I have always placed my hopes on you. But now—now—you
are doing nothing but nurse disgusting men like the
rest of us.”
“Hush! You are talking
too loud. And you are carrying your revolt too
far. These poor deluded men you nurse are only
to be pitied, and if they merely revolt you, you have
no vocation—”
“When did I ever pretend to
have a vocation for nursing? Like all the rest
I felt I must do my part, and heaven knows it is better
than sitting at home making bandages and watching
my mother slowly starve. If I had rolled one
more bandage I should have gone mad.”
“Well, dear Heloise, as far
as I am concerned, the time for women to battle for
their rights is when their country is safe, not in
mortal danger. Be sure that when this war is
over—”
She fell silent. A little flame
had leapt in her brain. She extinguished it hurriedly,
but it burnt the fingers of her will, always enthroned
and always on guard. As she stared at Heloise,
lovely in her Red Cross uniform, a white torch against
the dark horizon, her tragic eyes once more searching
the heavens, it struggled for life again and again.
She loved Heloise and she felt a sudden inclusive love
of her sex, an overpowering desire to deliver it from
the sadness and horror of war; a profounder emotion
than anything it had inspired in those far off days
of peace. After all, however serious she had believed
herself to be, it had been a game, a career; for in
times of peace one must invent the vital interests
of life, and one’s success or failure depends
upon one’s powers of creating and sustaining
the delusion. Only two things in life were real,
love and war.
Gisela, like many women of dominating
intellect and personality, had exhausted her power
of sex-love with her first unfortunate but prolonged
passion, and although she had no hatred of men, and
indeed liked many and craved their society, she gave
her real sympathies and affections to her women friends.

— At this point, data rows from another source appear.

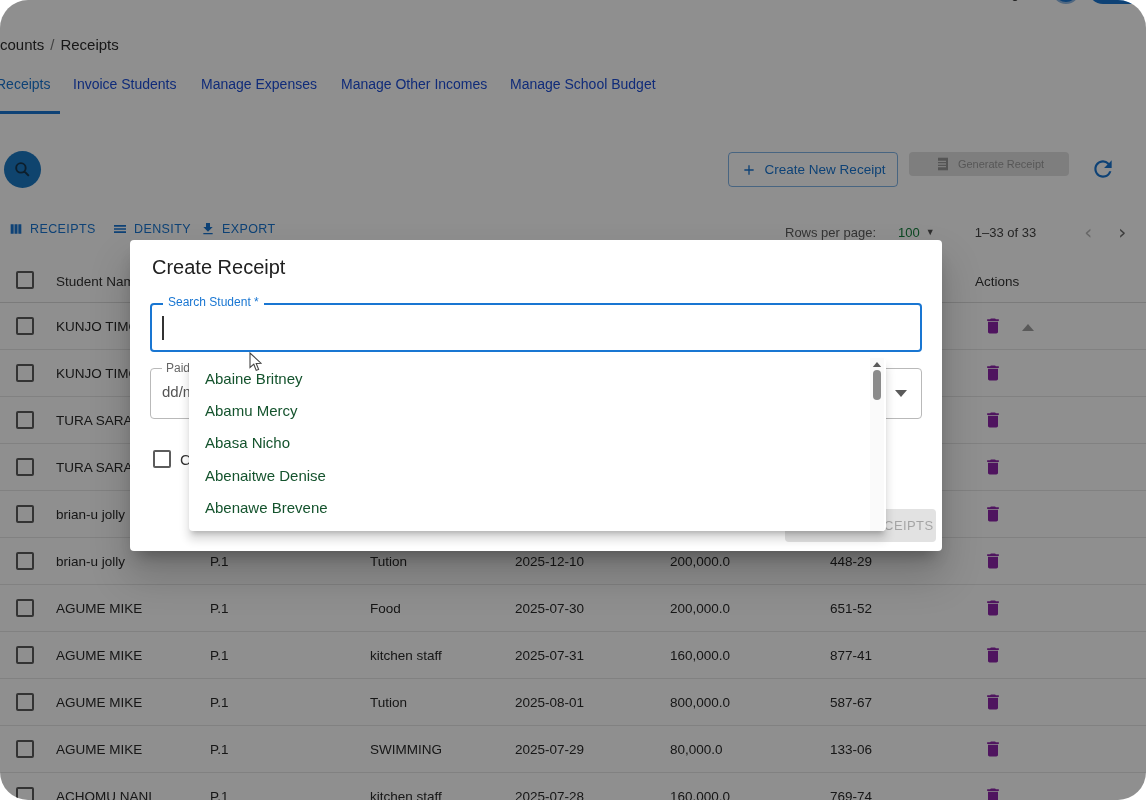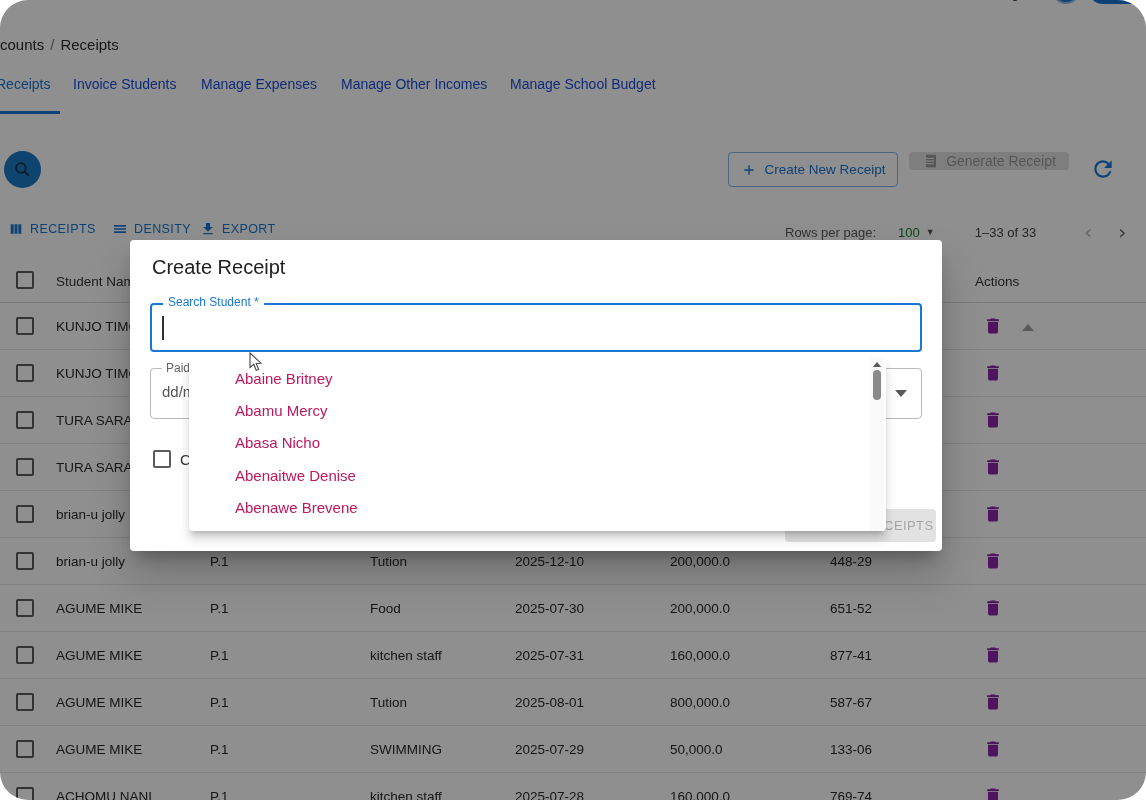--- a/index.html
+++ b/index.html
@@ -20,21 +20,21 @@
   #breadcrumb .sep { color:#777; padding:0 6px; }
 
   
   .tab { top:76px; font-size:14px; font-weight:500; color:#1d4ed8; white-space:nowrap; cursor:pointer; }
   .tab.active { color:#1976d2; }
   #tab-underline { left:-6px; top:111px; width:66px; height:3px; background:#1976d2; }
 
   
   #search-fab { left:4px; top:151px; width:37px; height:37px; border-radius:50%; background:#1b79c4; display:flex; align-items:center; justify-content:center; }
   #btn-create { left:728px; top:152px; width:170px; height:35px; border:1px solid rgba(25,118,210,.55); border-radius:4px; color:#1976d2; font-size:13.5px; font-weight:500; display:flex; align-items:center; justify-content:center; gap:8px; background:transparent; }
-  #btn-generate { left:909px; top:152px; width:160px; height:18px; background:rgba(0,0,0,0.12); border-radius:4px; color:rgba(0,0,0,0.32); font-size:14px; font-weight:500; display:flex; align-items:center; justify-content:center; gap:8px; }
+  #btn-generate { left:909px; top:152px; width:160px; height:24px; background:rgba(0,0,0,0.12); border-radius:4px; color:rgba(0,0,0,0.32); font-size:11px; font-weight:500; display:flex; align-items:center; justify-content:center; gap:8px; }
   #refresh-btn { left:1090px; top:156px; width:26px; height:26px; }
 
   
   .gt-btn { top:221px; display:flex; align-items:center; gap:6px; color:#1976d2; font-size:12.5px; font-weight:500; letter-spacing:.4px; }
   #pagination { top:222px; left:785px; width:350px; display:flex; align-items:center; color:#4c4c4c; font-size:13px; }
   #rpp-label { color:#5d5d5d; }
   #rpp-value { margin-left:22px; color:#15803d; }
   #rpp-caret { margin-left:6px; font-size:9px; color:#555; }
   #range-label { margin-left:40px; color:#444; }
   .pg-chevron { font-size:20px; line-height:20px; font-family:"DejaVu Sans", sans-serif; }
@@ -67,21 +67,21 @@
   #paid-label { left:32px; top:121px; background:#fff; padding:0 4px; font-size:12px; color:#666; }
   #paid-value { left:32px; top:143px; font-size:15px; color:#555; }
   #type-field { left:350px; top:128px; width:442px; height:51px; border:1px solid #b9b9b9; border-radius:4px; }
   #type-arrow { left:765px; top:150px; }
   #modal-cbx { left:23px; top:210px; }
   #modal-cbx-label { left:50px; top:211px; font-size:15px; color:#333; }
   #btn-submit { left:655px; top:269px; width:151px; height:33px; background:#e2e2e2; border-radius:4px; color:rgba(0,0,0,0.28); font-size:13px; font-weight:500; letter-spacing:.4px; display:flex; align-items:center; justify-content:center; white-space:nowrap; overflow:hidden; }
 
   
   #listbox { left:189px; top:358px; width:697px; height:173px; background:#fff; border-radius:4px; box-shadow:0 5px 5px -3px rgba(0,0,0,.2), 0 8px 10px 1px rgba(0,0,0,.14); z-index:30; overflow:hidden; }
-  .option { position:absolute; left:0; width:660px; height:32px; padding-left:16px; font-size:15px; color:#be185d; display:flex; align-items:center;margin-left:30px; }
+  .option { position:absolute; left:0; width:660px; height:32px; padding-left:16px; font-size:15px; color:#14532d; display:flex; align-items:center; }
   #list-scrollbar { position:absolute; right:2px; top:0; width:14px; height:173px; background:#fafafa; }
   #scroll-up { position:absolute; left:1px; top:3px; }
   #scroll-thumb { position:absolute; left:3px; top:12px; width:8px; height:30px; border-radius:4px; background:#8a8a8a; }
 
   #cursor { left:248px; top:352px; z-index:40; }
 </style>
 </head>
 <body>
 
 <div id="screen">
@@ -270,21 +270,21 @@
     <svg class="del-btn" viewBox="0 0 24 24">
         <path fill="#8e24aa" d="M6 19c0 1.1.9 2 2 2h8c1.1 0 2-.9 2-2V7H6v12zM19 4h-3.5l-1-1h-5l-1 1H5v2h14V4z"></path>
       </svg>
   </div>
   <div class="row" style="top:726px;">
     <div class="cbx"></div>
     <span class="cell c-name">AGUME MIKE</span>
       <span class="cell c-class">P.1</span>
       <span class="cell c-fee">SWIMMING</span>
       <span class="cell c-date">2025-07-29</span>
-      <span class="cell c-amt">50,000.0</span>
+      <span class="cell c-amt">80,000.0</span>
       <span class="cell c-rno">133-06</span>
     <svg class="del-btn" viewBox="0 0 24 24">
         <path fill="#8e24aa" d="M6 19c0 1.1.9 2 2 2h8c1.1 0 2-.9 2-2V7H6v12zM19 4h-3.5l-1-1h-5l-1 1H5v2h14V4z"></path>
       </svg>
   </div>
   <div class="row" style="top:773px;">
     <div class="cbx"></div>
     <span class="cell c-name">ACHOMU NANI</span>
       <span class="cell c-class">P.1</span>
       <span class="cell c-fee">kitchen staff</span>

She had no intimates, and this, perhaps, was one secret
of her power. A certain aloofness is essential
in intellectual leadership. But if she had no
talent for intimacy she had much for friendship, and
the friends of her inner circle were all women, partly
because there was no waste of time fending off love-making,
partly because there were more interests in common,
consequently a deeper bond. To-night she was
filled with an irresistible pity and a longing to set
them free. But her hands were tied. She dared
not even go to Great Headquarters and protest against
the terrible fate of the young girls of Lille.
She would have accomplished no good and become an instant
object of suspicion.
3
For many months she did her duty doggedly,
her indignation routed by the disquieting fact that
the Germans were retreating from the Somme; inch by
inch, but still retreating. Once she might have
been satisfied with grandiose phrases and scornful
assurances. But the long attack on Verdun had
ended in dark humiliation; a failure that the most
resourceful vocabulary was unable to translate into
a German advantage, optically inverted.
More than half a million young Germans
had fallen before Verdun, and for what? That
France, disdained these many years by the mighty Teutonic
Empire, and numerically inferior, might demonstrate
to the world that she was the greater military nation
of the two.
What was it all for? What of
the ever-receding fields of peace, grown green and
fat again? What of the racing past dotted with
the broken headstones of promises of victory by this
means or that?
But to attempt to answer historical
enigmas while working day and night over the mangled
victims of the Somme was beyond her powers. It
was not until she broke down, and, with Heloise von
Erkel and Mimi Brandt, obtained leave to spend a month
at St. Moritz, that she found her answer.